At a conference at the Cleveland Clinic last year, AtriCure Chief Executive David Drachman thanked the hospital and its doctors for helping persuade Medicare to approve the reimbursement rate for the minimally invasive version. In an interview later, he said the Clinic didn't directly lobby Medicare overseers, but helped boost the reimbursement argument by being "instrumental in advancing the whole field of surgical atrial-fibrillation treatment." He said surgical societies that include Clinic doctors among their leadership are directly involved with fighting for reimbursement.

In June, when AtriCure filed with the SEC to go public, its prospectus listed among risk factors that "serious complications, including death...have been encountered in connection" with its minimally invasive procedure. Mr. Drachman said there have been four deaths. One occurred at Sarasota Memorial Hospital last year and prompted a "temporary moratorium" on the procedure that's still in place on the procedure, said an official of the Florida hospital.

Another death was in Dallas. The doctor who did that operation was Michael Mack. He said the patient died three days afterward when a clot developed in his leg. Dr. Mack said the death wasn't due to any defect in the AtriCure equipment, but "I have to say it is related to the procedure. The point of fact is the guy had the procedure and three days later he had a complication from it."
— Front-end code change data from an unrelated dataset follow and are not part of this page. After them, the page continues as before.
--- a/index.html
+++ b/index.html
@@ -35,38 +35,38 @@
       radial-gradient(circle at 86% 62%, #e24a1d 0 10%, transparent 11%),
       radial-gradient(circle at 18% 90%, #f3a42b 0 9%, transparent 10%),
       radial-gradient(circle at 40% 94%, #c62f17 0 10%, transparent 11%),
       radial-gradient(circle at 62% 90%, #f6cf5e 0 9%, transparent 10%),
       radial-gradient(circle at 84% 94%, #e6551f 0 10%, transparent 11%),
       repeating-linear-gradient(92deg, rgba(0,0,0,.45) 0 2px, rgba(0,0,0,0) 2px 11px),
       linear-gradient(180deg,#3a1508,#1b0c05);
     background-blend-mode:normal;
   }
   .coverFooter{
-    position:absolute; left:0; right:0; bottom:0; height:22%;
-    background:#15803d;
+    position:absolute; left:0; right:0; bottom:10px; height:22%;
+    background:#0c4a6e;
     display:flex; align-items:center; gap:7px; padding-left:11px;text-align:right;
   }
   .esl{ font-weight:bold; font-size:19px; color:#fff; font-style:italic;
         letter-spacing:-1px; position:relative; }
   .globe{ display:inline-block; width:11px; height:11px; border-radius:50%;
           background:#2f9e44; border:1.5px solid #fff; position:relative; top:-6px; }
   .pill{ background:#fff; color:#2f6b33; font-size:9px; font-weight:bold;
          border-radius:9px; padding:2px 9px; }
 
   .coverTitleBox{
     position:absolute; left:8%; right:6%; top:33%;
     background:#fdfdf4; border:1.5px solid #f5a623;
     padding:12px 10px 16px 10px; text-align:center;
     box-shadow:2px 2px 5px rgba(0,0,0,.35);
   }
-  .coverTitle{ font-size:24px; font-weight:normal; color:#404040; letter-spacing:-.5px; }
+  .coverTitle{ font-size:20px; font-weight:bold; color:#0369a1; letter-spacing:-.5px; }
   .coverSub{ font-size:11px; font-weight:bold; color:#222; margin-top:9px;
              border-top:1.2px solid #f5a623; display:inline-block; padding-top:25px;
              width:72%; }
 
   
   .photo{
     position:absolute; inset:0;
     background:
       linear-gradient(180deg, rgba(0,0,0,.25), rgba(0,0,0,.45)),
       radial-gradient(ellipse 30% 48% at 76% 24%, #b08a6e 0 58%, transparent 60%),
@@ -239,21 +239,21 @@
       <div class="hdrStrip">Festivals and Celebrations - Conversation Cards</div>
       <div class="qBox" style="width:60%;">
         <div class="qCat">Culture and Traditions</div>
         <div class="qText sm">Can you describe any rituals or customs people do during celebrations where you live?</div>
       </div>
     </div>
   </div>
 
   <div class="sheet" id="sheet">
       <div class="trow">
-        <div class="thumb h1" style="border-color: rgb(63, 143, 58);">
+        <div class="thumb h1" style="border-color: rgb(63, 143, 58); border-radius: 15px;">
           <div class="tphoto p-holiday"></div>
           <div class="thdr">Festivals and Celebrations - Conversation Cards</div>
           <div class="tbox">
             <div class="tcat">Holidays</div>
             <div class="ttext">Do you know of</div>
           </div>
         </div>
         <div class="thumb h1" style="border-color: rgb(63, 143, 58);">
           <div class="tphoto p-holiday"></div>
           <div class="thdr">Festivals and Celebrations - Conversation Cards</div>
While the death was "very disconcerting," Dr. Mack said, he believes the minimally invasive surgery is safe and has done it 40 times. He said he is taking part in a AtriCure-sponsored clinical trial and has no financial tie to the company. The Cleveland Clinic's relationship with AtriCure, Dr. Mack said, "is a funny position for the Clinic to be in: As much as you would like to stay unbiased or conflicted, if you do have a financial stake, you want the procedure to do well."

AtriCure's Mr. Drachman said the company heard about Sarasota and Dallas deaths months after they occurred, contacted the surgeons and determined the deaths were unrelated to any problem with its equipment. While not disclosing any deaths to the FDA, he noted that AtriCure did disclose two to the SEC. They were cases where the company had conversations with the surgeons "during the time the patients were dying." AtriCure didn't tell the SEC of the Sarasota or Dallas deaths because they were never "officially reported to the company," he said.

Surgical Thread

The Cleveland Clinic has been an advocate of heart surgery with a device from AtriCure Inc. and has done the operation on 1,247 patients while having undisclosed ties to the manufacturer. Among them:

A venture fund the Clinic helped set up and put money into invested in AtriCure.

The Clinic's CEO helped manage that fund and invested in it himself.

The Clinic's CEO sat on AtriCure's board.

He developed a device AtriCure plans to market, which would bring him royalties.

Another Clinic doctor, who used the device and reviewed it favorably in publications, was a paid consultant to AtriCure.